É tempo de liquidação no pregão, com descontos a granel. Mesmo os itens mais cobiçados e populares do catálogo estão sendo vendidos bem barato. Um bom exemplo são as ações Vale PNA, um dos papéis mais negociados da bolsa. Elas amargam uma queda de mais de 8% no ano e, no dia 3 de agosto, fecharam a R$ 43,52, a menor cotação em três meses. Esses números as transformam em uma pechincha? Alguns analistas de mercado defendem que sim. A maior prova disso é que quem melhor conhece esses papéis – a própria Vale, por decisão de seus executivos liderados por Murilo Ferreira – está comprando e em grande quantidade.

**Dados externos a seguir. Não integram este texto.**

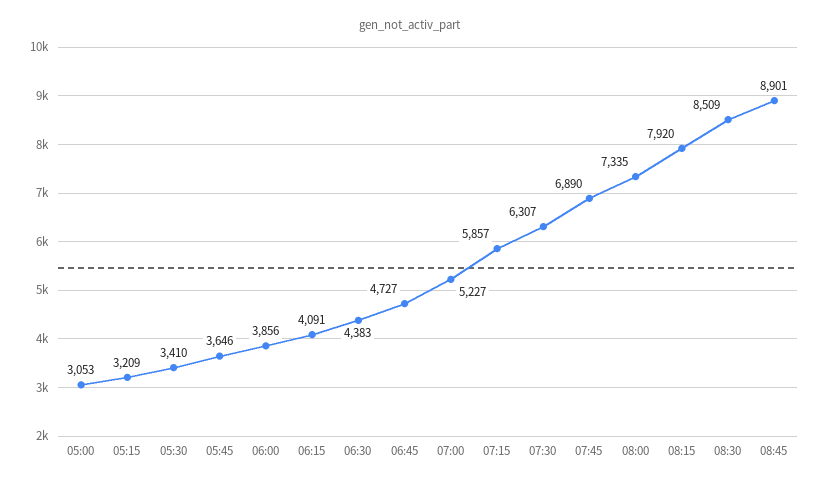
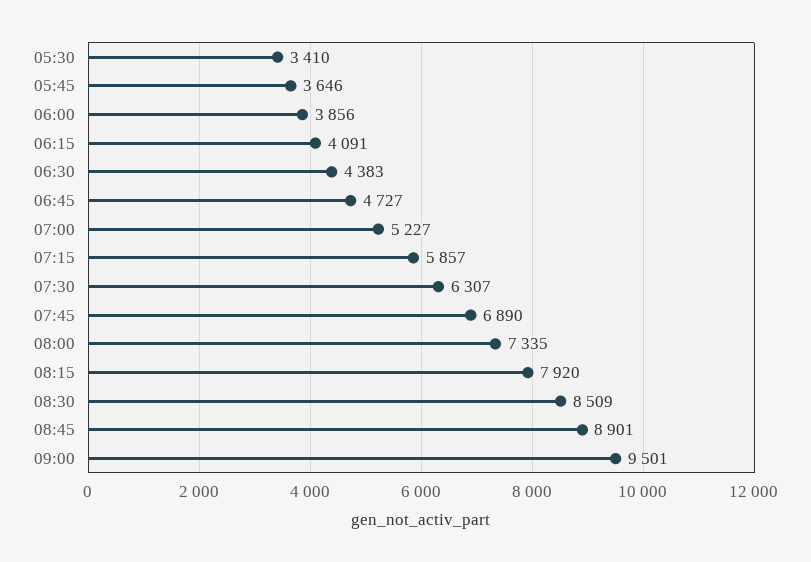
05:00: 3053 -> none
05:15: 3209 -> none
09:00: none -> 9501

A companhia anunciou no fim de junho um programa de recompra de ações que poderá adquirir até 5,9% das ações em circulação, um negócio que pode envolver US$ 3 bilhões em ações preferenciais e ordinárias em circulação, sem esquecer os títulos negociados na Bolsa de Nova York. 

 

Cabe aqui a pergunta: vale a pena apostar em empresas que anunciam programas de recompra de suas ações? Com algumas ressalvas – e riscos, claro – esses programas podem beneficiar os investidores, tanto os que pensam no longo prazo quanto os que fazem operações de um dia, os famosos “day-trade”. Um programa pode representar ganhos de curtíssimo prazo. Em geral, as cotações sobem quando a empresa anuncia uma recompra. No caso da Vale, a notícia provocou uma alta de 4,5% no dia da informação ao mercado. No entanto, isso não é garantido, pois o comportamento das ações depende do que será feito com os papéis recomprados. “Há várias alternativas, desde a manutenção em tesouraria até o cancelamento dos papéis”, diz Saravalle, da corretora Coinvalores.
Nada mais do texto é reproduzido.